I thought Bloc Party was done. I wasn’t alone in this thought; many people thought their time had passed. Bloc Party rose to fame in the early 2000s as part of Britain’s post-punk revival movement along with Arctic Monkeys, Franz Ferdinand and Razorlight. These bands were full of energy, electrified crowds and made British guitar rock relevant again. Unfortunately as the decade progressed, most of these bands faded away. Bloc Party’s third album, 2008’s Intimacy, ventured into feeble electronica. It wasn’t received well and within a year they went on a hiatus while the band members focused on their side projects.
I wasn’t expecting much from their newest album Four. First of all, often when bands return from a hiatus there is a lack of spark and creativity. I was especially hesitant because most of my interest had been lost with Intimacy. But Bloc Party has surprised and caught me off guard, in a good way. Within the first seconds of Four it is clear this isn’t going to be a cash-in album; this is going to be a full force rock record. The first song “So He Begins to Lie” comes in with distortion and guitars and, oh yeah, fast guitars. The second track “3×3” follows with thrashing motion. The timid electronica is long forgotten as the band is now embracing garage rock.
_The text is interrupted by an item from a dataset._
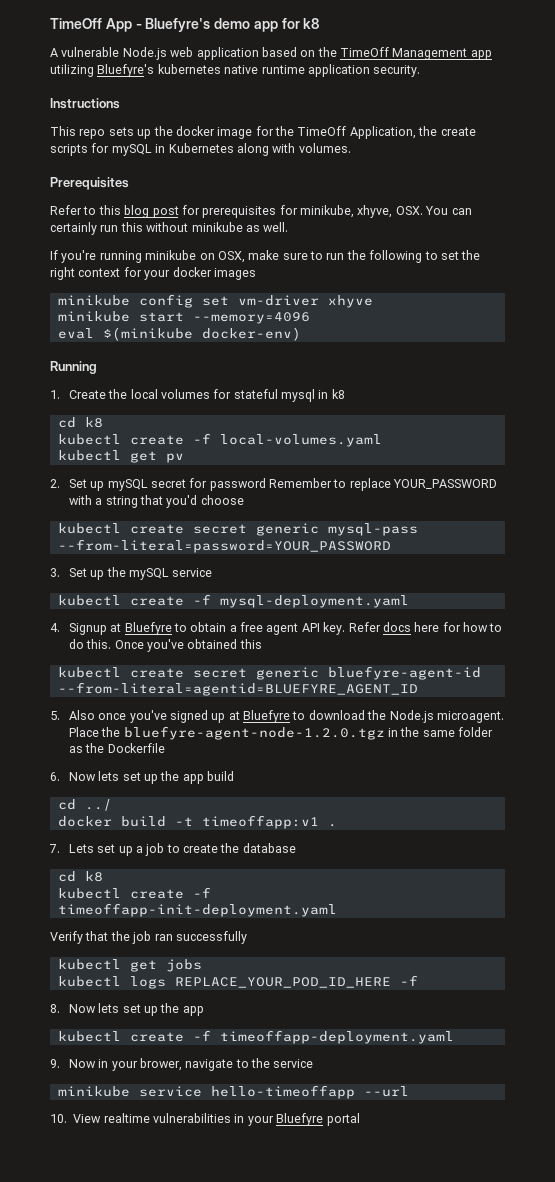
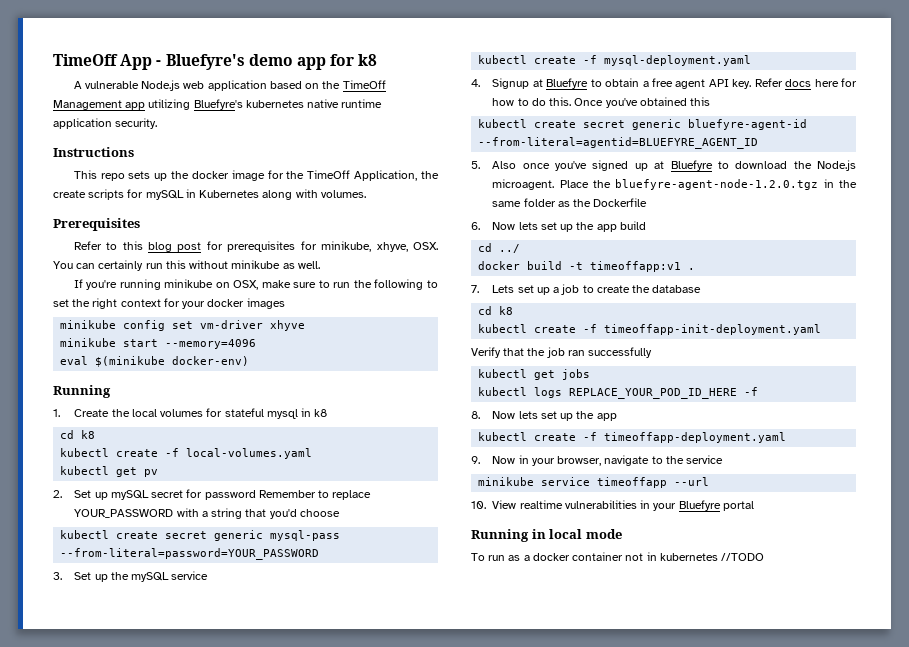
[139,1058,182,1071] brower, -> [557,456,602,466] browser,
[210,1085,355,1099] hello-timeoffapp -> [597,477,668,488] timeoffapp
(360, 1119) none -> [471,529,622,542] [471,552,765,561] // Running in local mode // To run as a docker container not in kubernetes //TODO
Many fans are going to want to compare this to their first album Silent Alarm because it is a return to the swift guitar precision that Bloc Party became known for. The major difference is that Four isn’t nearly as clean and slickly produced as Silent Alarm. While Bloc Party grew up with The Futureheads, Four is more inclined to their American counterparts The Strokes. This has to do with Four being recorded in New York City with producer Alex Newport, who previously worked with At the Drive-In and The Mars Volta. Newport added grunge into Bloc Party and helped them regress technologically into garage rock but keep their songs solid and complete with a new kind of energy.
They have tight precision with their instrumentation but are skillful enough to allow freedom in that exactness. The songs travel within themselves. The picking at the end of “Day Four” is utterly mesmerizing and is juxtaposed perfectly against the rowdy rock on “Coliseum.” The two best songs on the album are great examples of Bloc Party’s control over ordered chaos – sharp single “Octopus” and the schizophrenic “V.A.L.I.S.” which are swift and deliver a playful punch. These tracks also are the most reminiscent of the band’s early days with clear-cut dueling guitars.
The album isn’t perfect at all, however. There are times where I wish it had more consistency between tracks but I would have a post-mil band be diverse rather than stale. The biggest fault is it becomes clear that the weakest tracks are the slow numbers. Songs like “The Healing” and “Truth” come across as underdeveloped and bland. Their attempts at tenderness are untouched and seem like scraps left behind from Intimacy-era material. “Real Talk” keeps the guitar in front of this pretty ballad but its relaxed complexion just sounds so much better on stoner-punks like Real Estate than on Bloc Party. Is it a coincidence that these are the softest songs on the album? I don’t think so. Part of it has to do with lead singer Kele Okereke failing to connect at the emotional core. He sounds magnificent when belting it out but is missing something otherwise.
In the end, “We Are Not Good People” erupts with an anarchist’s vengeance blasting a hole in the closing minutes of Four. While the closer is eerily similar to Modest Mouse’s Moon and Antarctica closer “What People Are Made Of,” it is a powerful punt to end Four. Bloc Party has found a way to bring new life into a band that many people thought was dead. They are a welcoming surprise to spice up the summer.